Before-and-after change records:
Start of Block

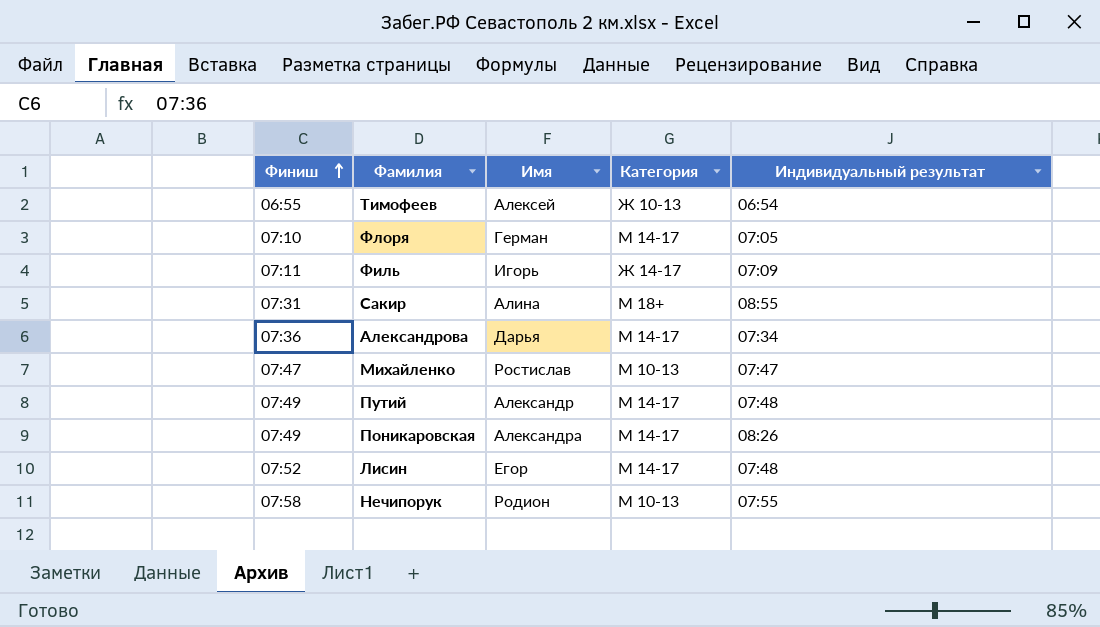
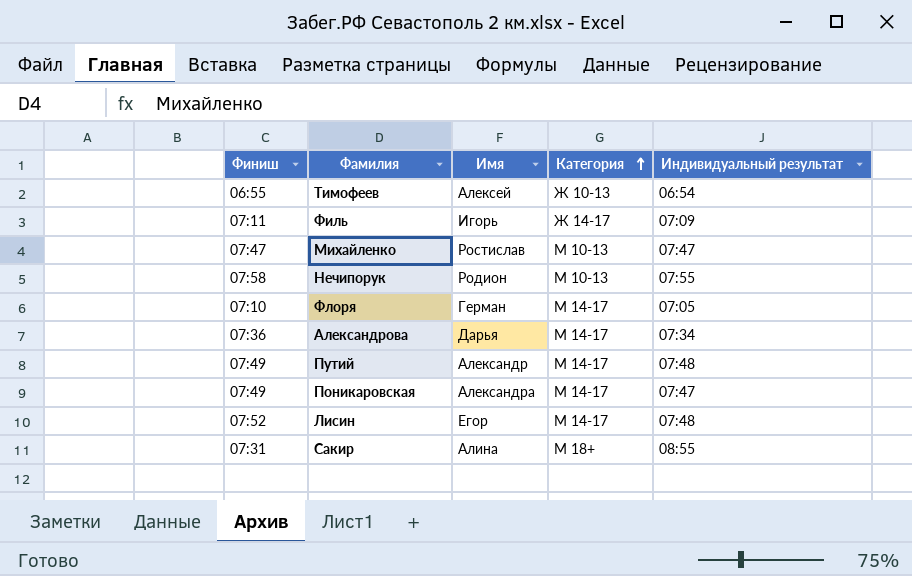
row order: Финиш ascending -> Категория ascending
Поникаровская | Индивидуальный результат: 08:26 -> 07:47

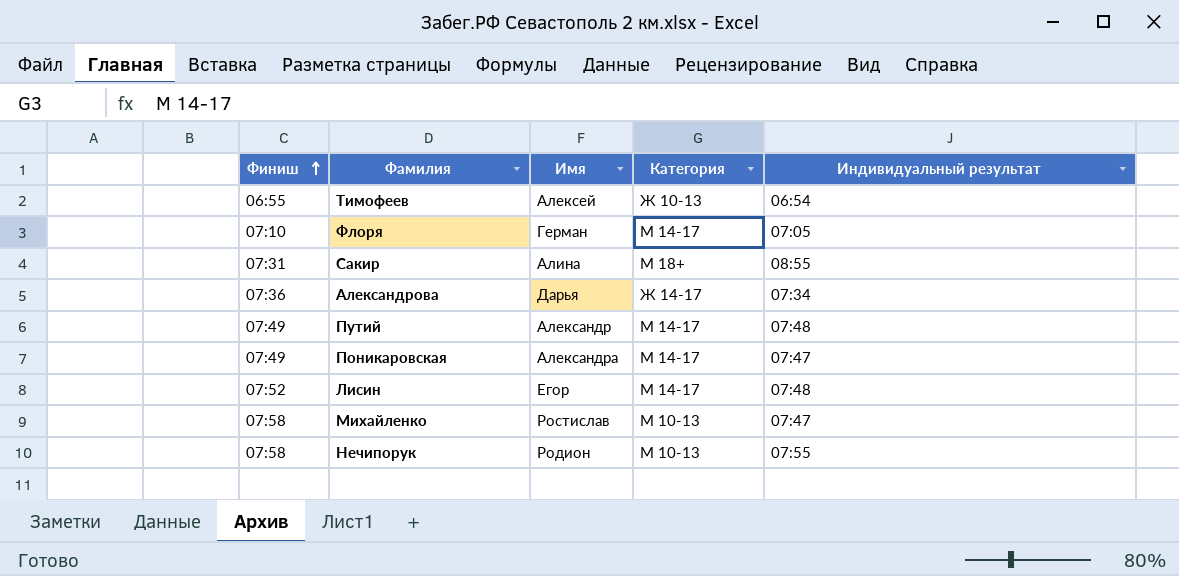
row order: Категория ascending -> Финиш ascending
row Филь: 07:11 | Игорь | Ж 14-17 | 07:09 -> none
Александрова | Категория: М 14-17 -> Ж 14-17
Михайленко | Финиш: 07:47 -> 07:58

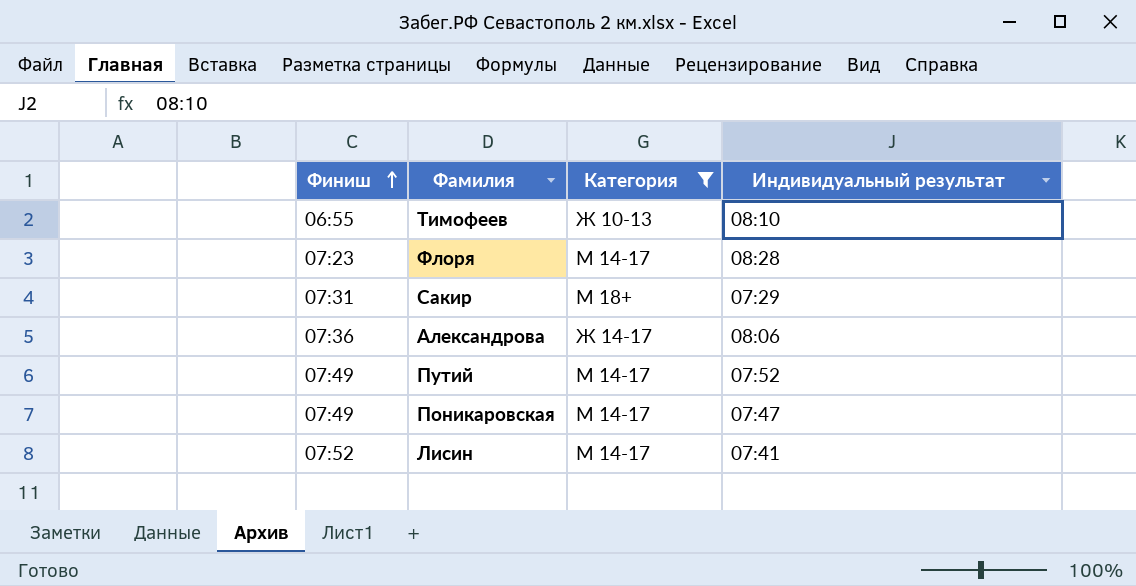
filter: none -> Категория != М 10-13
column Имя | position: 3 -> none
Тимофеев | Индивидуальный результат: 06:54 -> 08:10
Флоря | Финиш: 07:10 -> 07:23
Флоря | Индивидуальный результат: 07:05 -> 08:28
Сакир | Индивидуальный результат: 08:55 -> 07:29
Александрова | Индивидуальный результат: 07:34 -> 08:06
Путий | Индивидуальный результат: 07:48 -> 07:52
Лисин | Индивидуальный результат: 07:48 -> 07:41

End of Block

What is needed is an exact printout of every record above, with the pictures left out.

row order: Финиш ascending -> Категория ascending
Поникаровская | Индивидуальный результат: 08:26 -> 07:47

row order: Категория ascending -> Финиш ascending
row Филь: 07:11 | Игорь | Ж 14-17 | 07:09 -> none
Александрова | Категория: М 14-17 -> Ж 14-17
Михайленко | Финиш: 07:47 -> 07:58

filter: none -> Категория != М 10-13
column Имя | position: 3 -> none
Тимофеев | Индивидуальный результат: 06:54 -> 08:10
Флоря | Финиш: 07:10 -> 07:23
Флоря | Индивидуальный результат: 07:05 -> 08:28
Сакир | Индивидуальный результат: 08:55 -> 07:29
Александрова | Индивидуальный результат: 07:34 -> 08:06
Путий | Индивидуальный результат: 07:48 -> 07:52
Лисин | Индивидуальный результат: 07:48 -> 07:41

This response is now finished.